The maps of Richland County from 100 years ago showed a little town about halfway between Lexington and Mansfield, but had you followed the map out there to find the town it could have been puzzling. Because it wasn’t really a town.
It was simply a designation established on the map by the railroad.
It was called Alta, and true to its name—as a corruption of the word ‘altitude’—it marked the location on the railroad line that was the highest place on their Ohio tracks. From Alta it was downhill in both directions: toward the southern terminus at Newark; or to the other end at Lake Erie.
And from everywhere else on the B&O it was uphill to Alta.
Today those B&O tracks have evolved into the Richland B&O Trail, and the village of Alta is found at the intersection of Marion Avenue and Home Road where there is a bike trail parking lot.


These tracks were originally laid out in the mid-1800s as the Sandusky, Mansfield & Newark Railroad, designed to connect shipping ports on Lake Erie at Sandusky with canal shipping ports in Newark.
The altitude at Sandusky was 597 feet above sea level. At Newark the altitude was 833 feet. In between these two terminuses, in Richland County, the altitude rose to 1,292 feet.
At the high point the railroad required a special arrangement of side tracks so trains could accommodate extra locomotives. The most heavily loaded trains needed ‘helper engines’ to tug their weight up the steeper grade, and these extra locomotives needed a place at the top to turn around.
That place was the summit. It was the summit of the Continental Divide as far as the railroad was concerned, and this particular turnaround began its life on the map designated as Summit Siding in the 1870s.
By the 1880s the name had changed to Alta.


If you took a trip to visit Alta back then you wouldn’t find anything like a Main Street, churches, schools, or those things that constitute a village. There was only a tiny little depot that named the place.
And it had a little general store for a couple generations.
But there was nothing like a Mayor of Alta or anything like that. They did have a rifle club. The marksmen of Alta met once a month or so to shoot targets and make noise.

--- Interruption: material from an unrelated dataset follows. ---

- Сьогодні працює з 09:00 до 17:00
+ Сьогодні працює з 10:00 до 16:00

They also had a baseball team called the Alta Lumbers. You might assume their name referred to their prowess with the bat, but that is only if you hadn’t been to Alta and seen the most prominent feature of their greater downtown area.
During the 1930s every major industry in Richland County fielded a baseball team in the Industrial League. There was only ever one industry in Alta: it was the lumber yard.
If you park your car in Alta to get on the Bike Trail your car is sitting on the site of the Alta Lumber Co. They made roof trusses for pre-fab houses until the place burned and the factory moved to Lexington.
It was a pretty big operation for a while, and the headquarters for the company was across the road in the little building that is New Directions today.
Most people who have heard of Alta know it for the famous greenhouse that has been there since 1923. Alta Florist and Greenhouse occupies the site where the little depot once stood.
If you walk out behind the greenhouse and look at the Bike Trail it is evident that the pavement of the trail makes a slight jog to the side as it passes through greater downtown Alta. That slight detour is the only evidence left in the 21st century that Alta was once a significant railroad center.
At the place where the pavement veers it goes on to the Alta sidetrack—exactly the same as the B&O’s ‘helper engines’ did 100 years ago.

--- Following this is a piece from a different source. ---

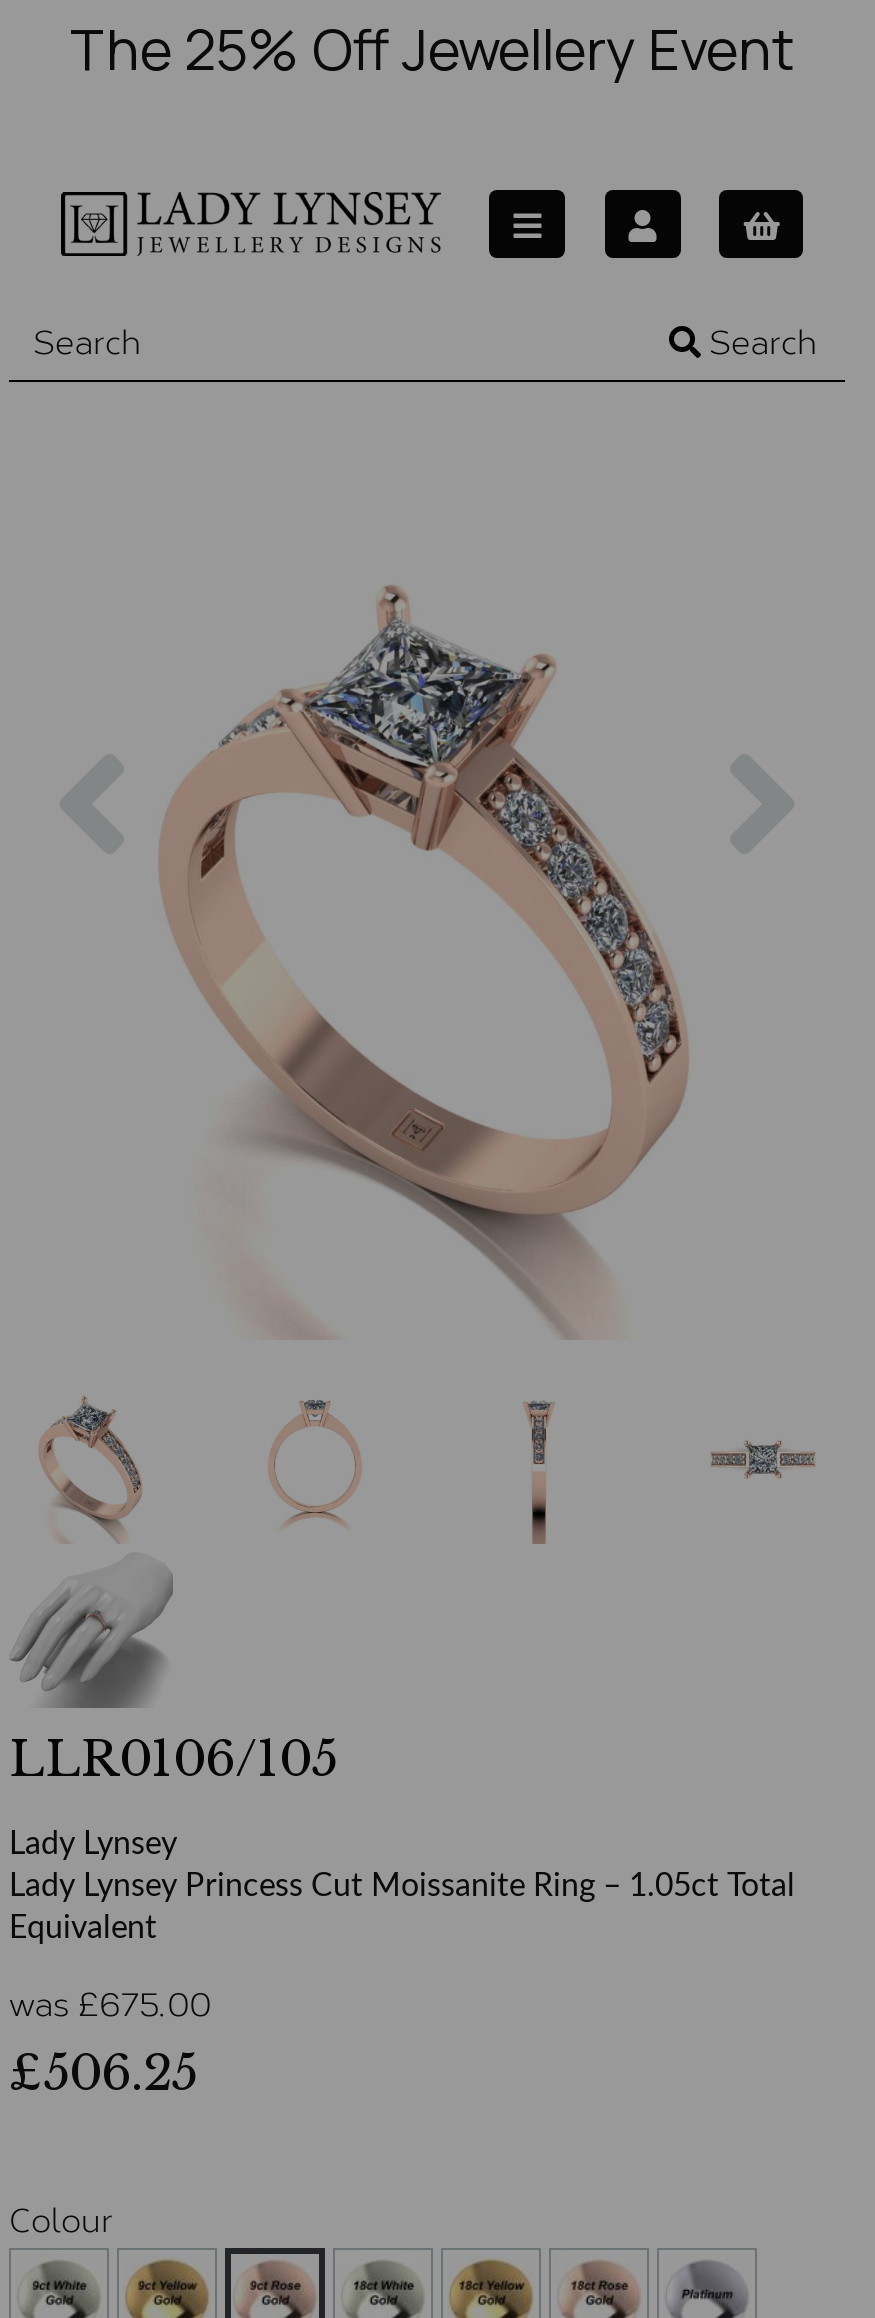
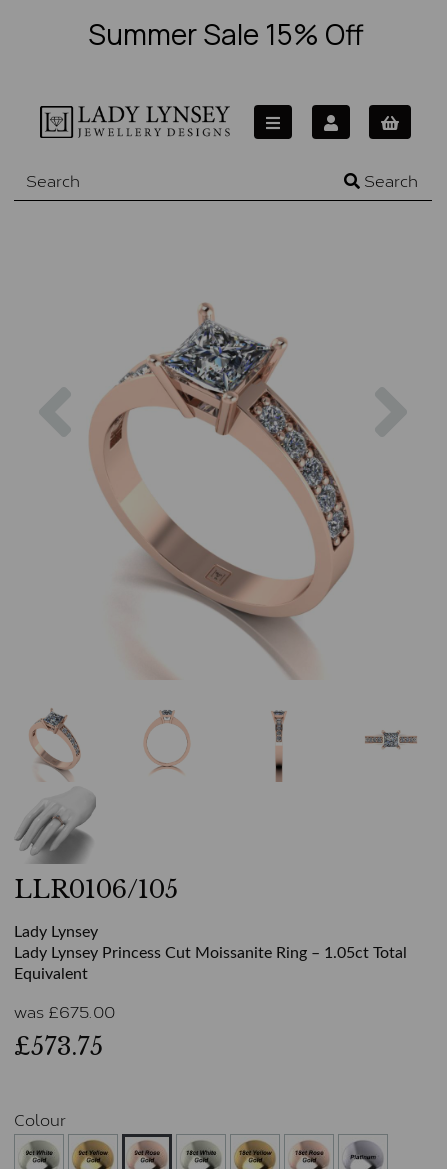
- The 25% Off Jewellery Event
+ Summer Sale 15% Off

- £506.25
+ £573.75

The other significant feature at Alta easily seen from the Bike Trail is the great Alta swamp.
While you’re admiring the scenic wetlands there, turn around and look at the area where you’re standing. If you observe the terrific basin of hills and valley that surrounds the Alta landscape, you will appreciate a small forgotten historic twist of fate: that you are above water.

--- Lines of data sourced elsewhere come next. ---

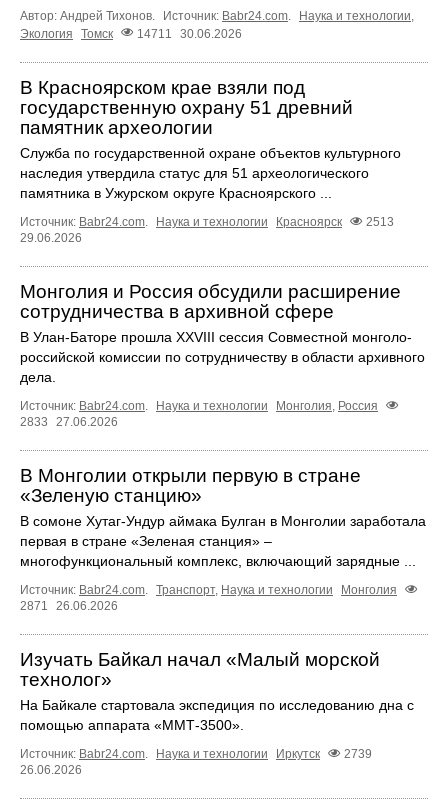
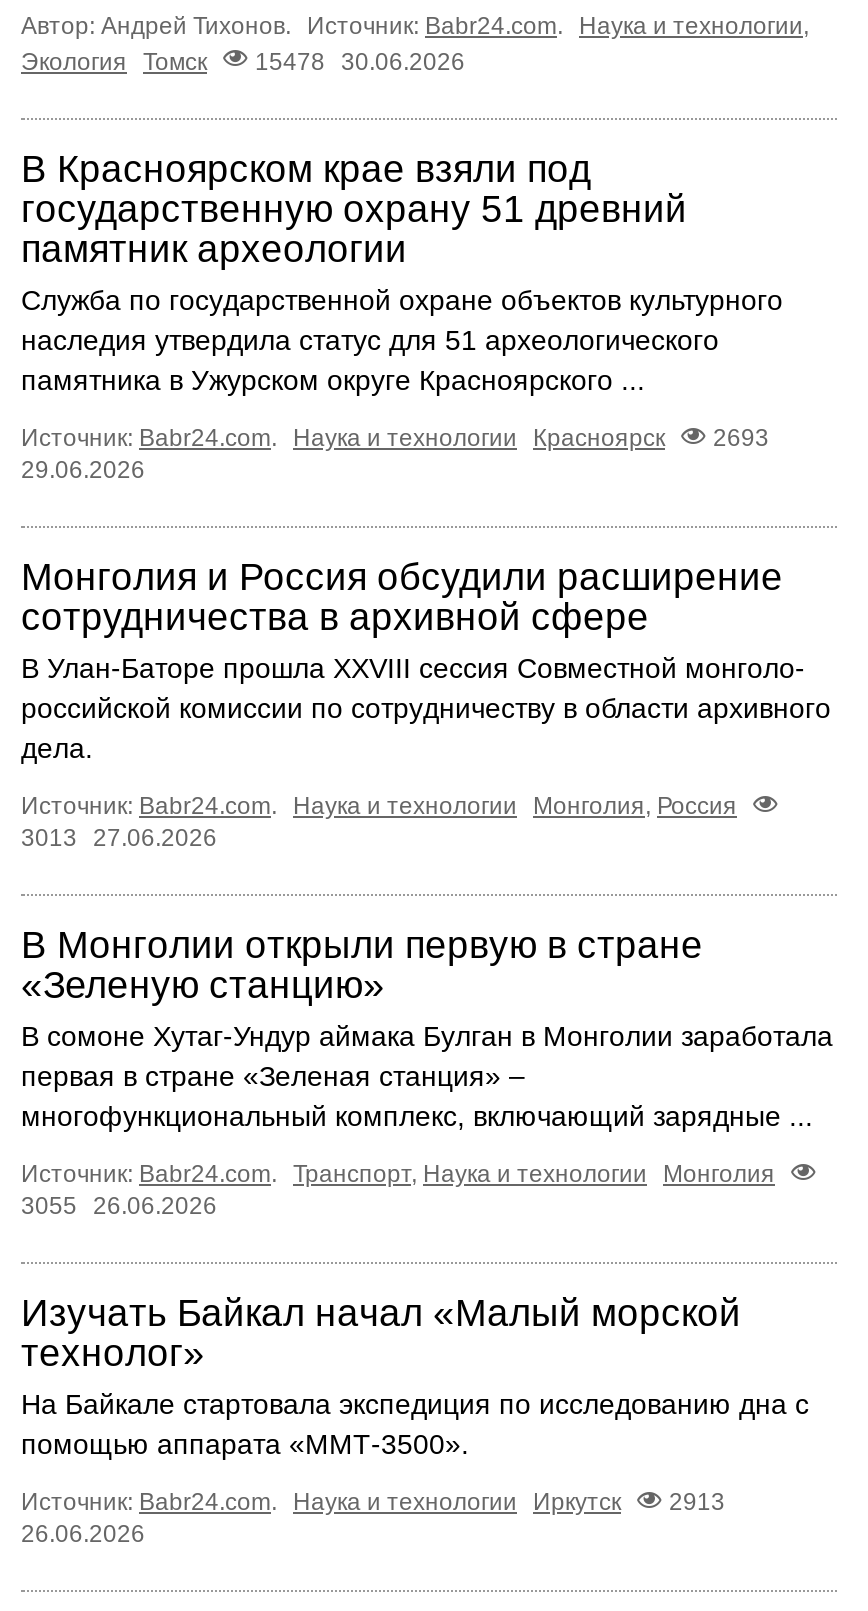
- Экология Томск 14711 30.06.2026
+ Экология Томск 15478 30.06.2026

- Источник: Babr24.com. Наука и технологии Красноярск 2513
+ Источник: Babr24.com. Наука и технологии Красноярск 2693

- 2833 27.06.2026
+ 3013 27.06.2026

- 2871 26.06.2026
+ 3055 26.06.2026

- Источник: Babr24.com. Наука и технологии Иркутск 2739
+ Источник: Babr24.com. Наука и технологии Иркутск 2913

The Alta valley was once seriously considered as the site for the reservoir to provide Mansfield’s water supply.
Ultimately the dam was built closer to Lexington creating the Clear Fork Reservoir, but the first plans drawn in the process placed the dam so that Alta would be under the lake.
In some alternate universe the Bike Trail is a boat trail.

The Best Alta Story
Alta was remembered by the old SM&N RR engineers because of an angry farmer who lived there in the 1860s.
The hapless man had lost a crop one year due to a B&O locomotive.
In order to ascend the uphill grade those old steam locomotives had to superheat their engines with extra coal, and apparently sparks had flown out of the redhot smokestack and ignited the farmer’s hayfield.
He sued the railroad repeatedly but could never get a judge or a jury to see things his way. So one night in frustration he went out to get even.
The farmer’s retaliation was accomplished with a stiff brush and a large can of grease. What he did was grease the tracks for several hundred yards in Alta.
The next train that paused at the summit siding to unhook its ‘helper engine’ that night missed all of its later scheduled stops because it was stuck in Alta spinning its wheels.